SE ME TIVESSE RESTADO JUÍZO

Se me tivesse restado juízo, não permaneceria sequer mais por um instante nesta paisagem desolada, desértica, sem oásis possível oculto em algum lugar de suas entranhas. Não permaneceria nesta paisagem que me legaste, Amigo, com teu eterno silêncio; com tuas artimanhas de muitas das quais sequer posso acusar-te, pois inconsciente delas me pareces, logo delas inocente; com tuas negações de mim, no mundo a que pertences; com tuas acusações a mim, a mais grave delas sem corpo real, efetivo, mas na qual sempre creste do modo mais absoluto.

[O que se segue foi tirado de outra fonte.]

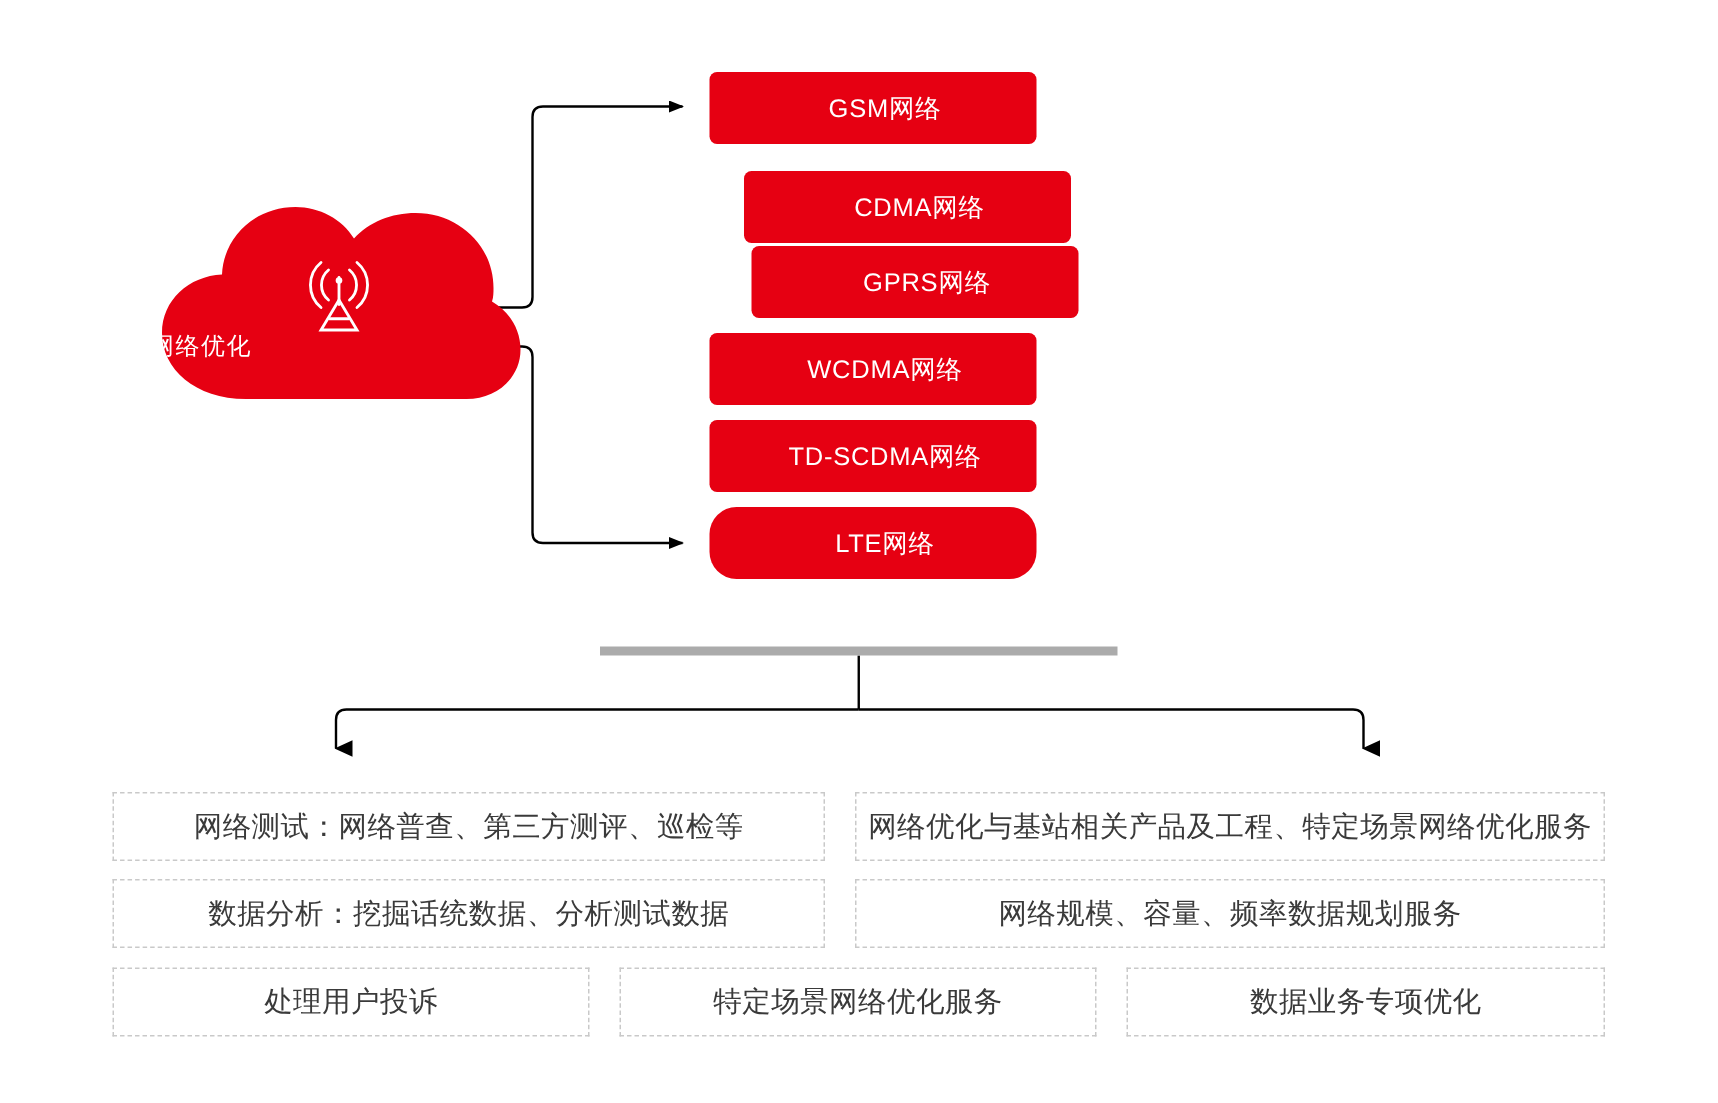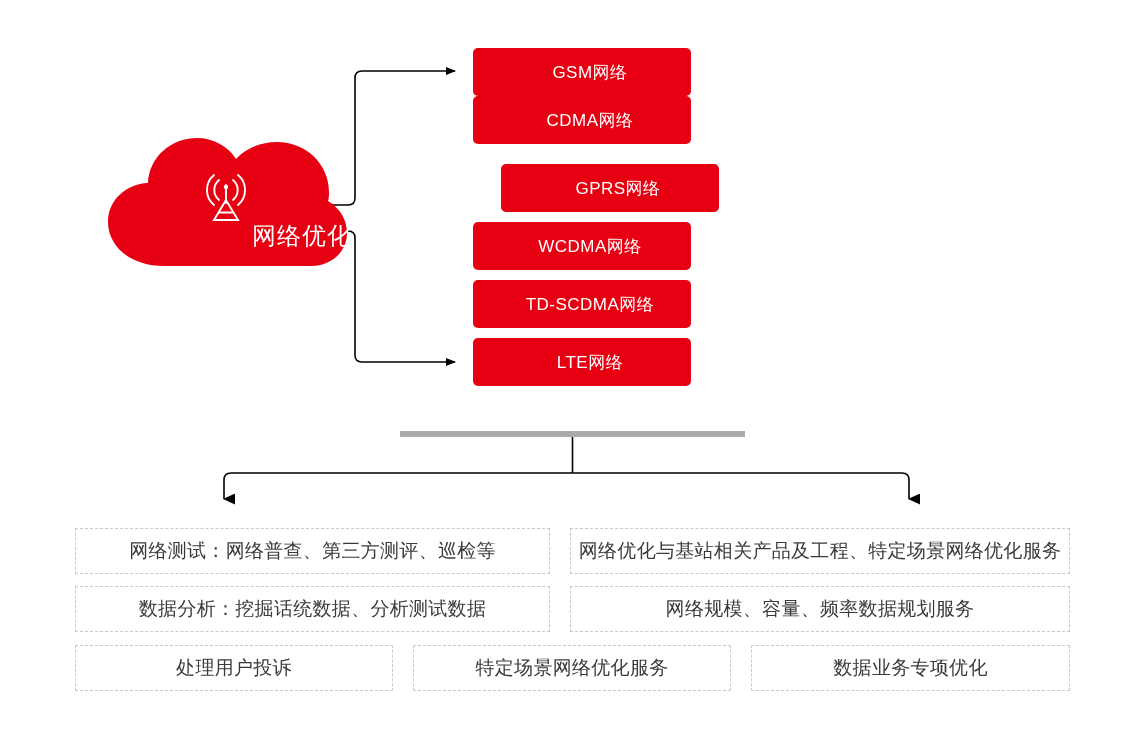--- a/index.html
+++ b/index.html
@@ -163,7 +163,7 @@
   </div>
 
   <div class="net-box" style="top:48px;">GSM网络</div>
-  <div class="net-box" style="top:96px;">CDMA网络</div>
+  <div class="net-box" style="top:114px;margin-left:23px;">CDMA网络</div>
   <div class="net-box" style="top:164px;margin-left:28px;">GPRS网络</div>
   <div class="net-box" style="top:222px;">WCDMA网络</div>
   <div class="net-box" style="top:280px;">TD-SCDMA网络</div>

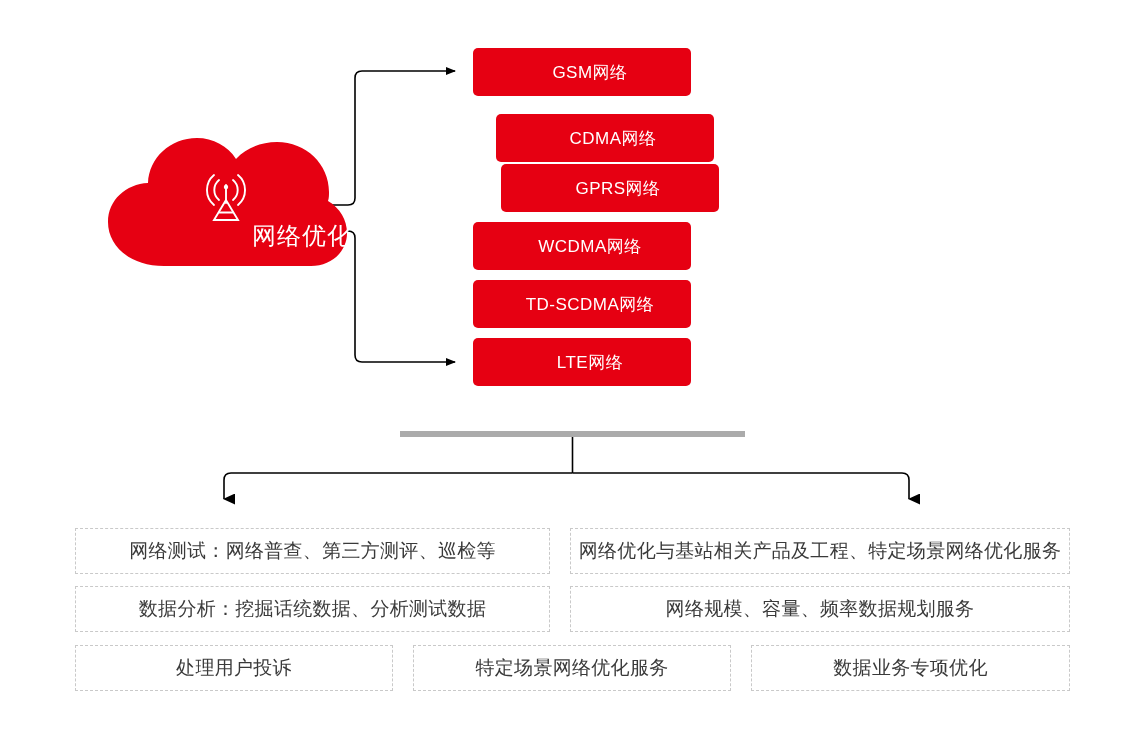--- a/index.html
+++ b/index.html
@@ -43,9 +43,9 @@
     left: 0;
     top: 96px;
     width: 252px;
-    text-align: right;
+    text-align: left;
     color: #ffffff;
-    font-size: 24px;
+    font-size: 16px;
     letter-spacing: 1px;
     line-height: 1;
   }

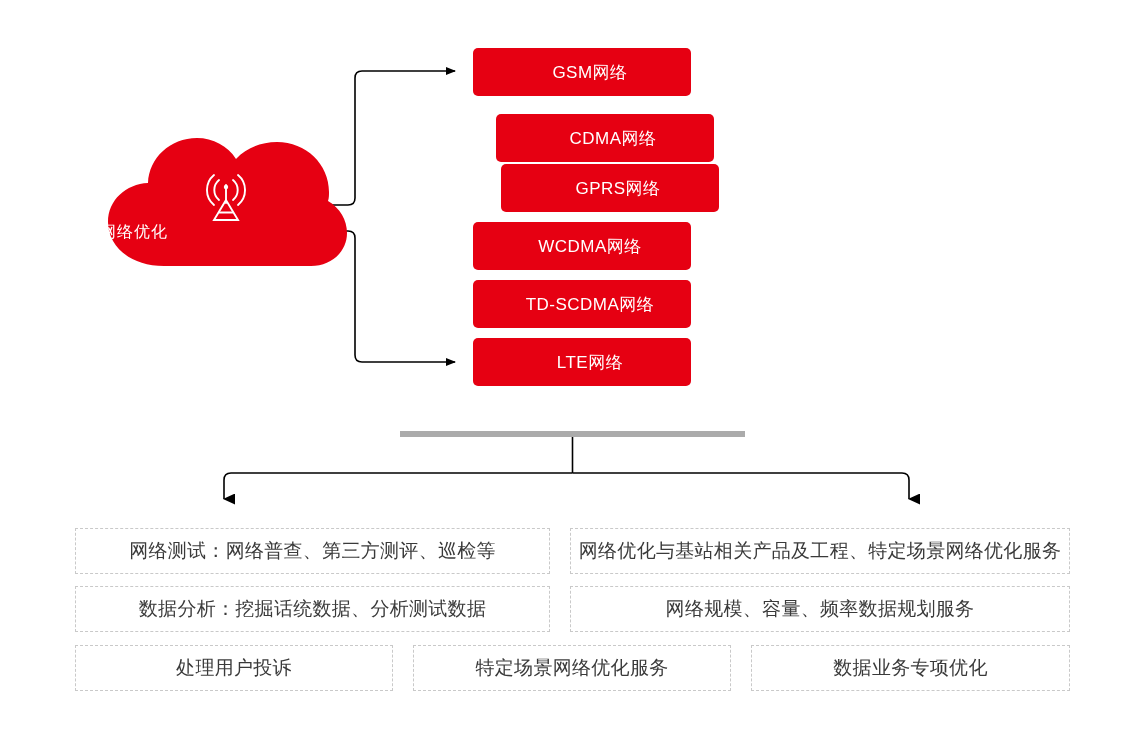--- a/index.html
+++ b/index.html
@@ -167,7 +167,7 @@
   <div class="net-box" style="top:164px;margin-left:28px;">GPRS网络</div>
   <div class="net-box" style="top:222px;">WCDMA网络</div>
   <div class="net-box" style="top:280px;">TD-SCDMA网络</div>
-  <div class="net-box" style="top:338px;">LTE网络</div>
+  <div class="net-box" style="top:338px;border-radius:18px;">LTE网络</div>
 
   <div class="divider-bar"></div>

Eu, que não tenho mundo a que pertença, a que me sinta pertencer, embora plantada aqui a cumprir religiosamente e com denodo o único dever, sagrado dever que me ficou para com aquela que me trouxe "à luz" há tantos anos; eu, Amigo, se me tivesse restado algum juízo, não permaneceria mais por um único instante nesta paisagem-desértica-de-tudo, teu legado, a herança que de ti me coube, planeta inóspito em que habito, há anos-luz de mim, há anos-luz deste lugar herança de meu pai de carne, lugar onde passo os dias, onde os dias me passam a cuidar daquela que - Deus seja louvado - não tem como compreender a verdade funda e terrível de nada disso e passa os seus dias sem saber do meu não-habitar no seu mundo.

Zuleika dos Reis, na manhã de 27 de junho de 2010.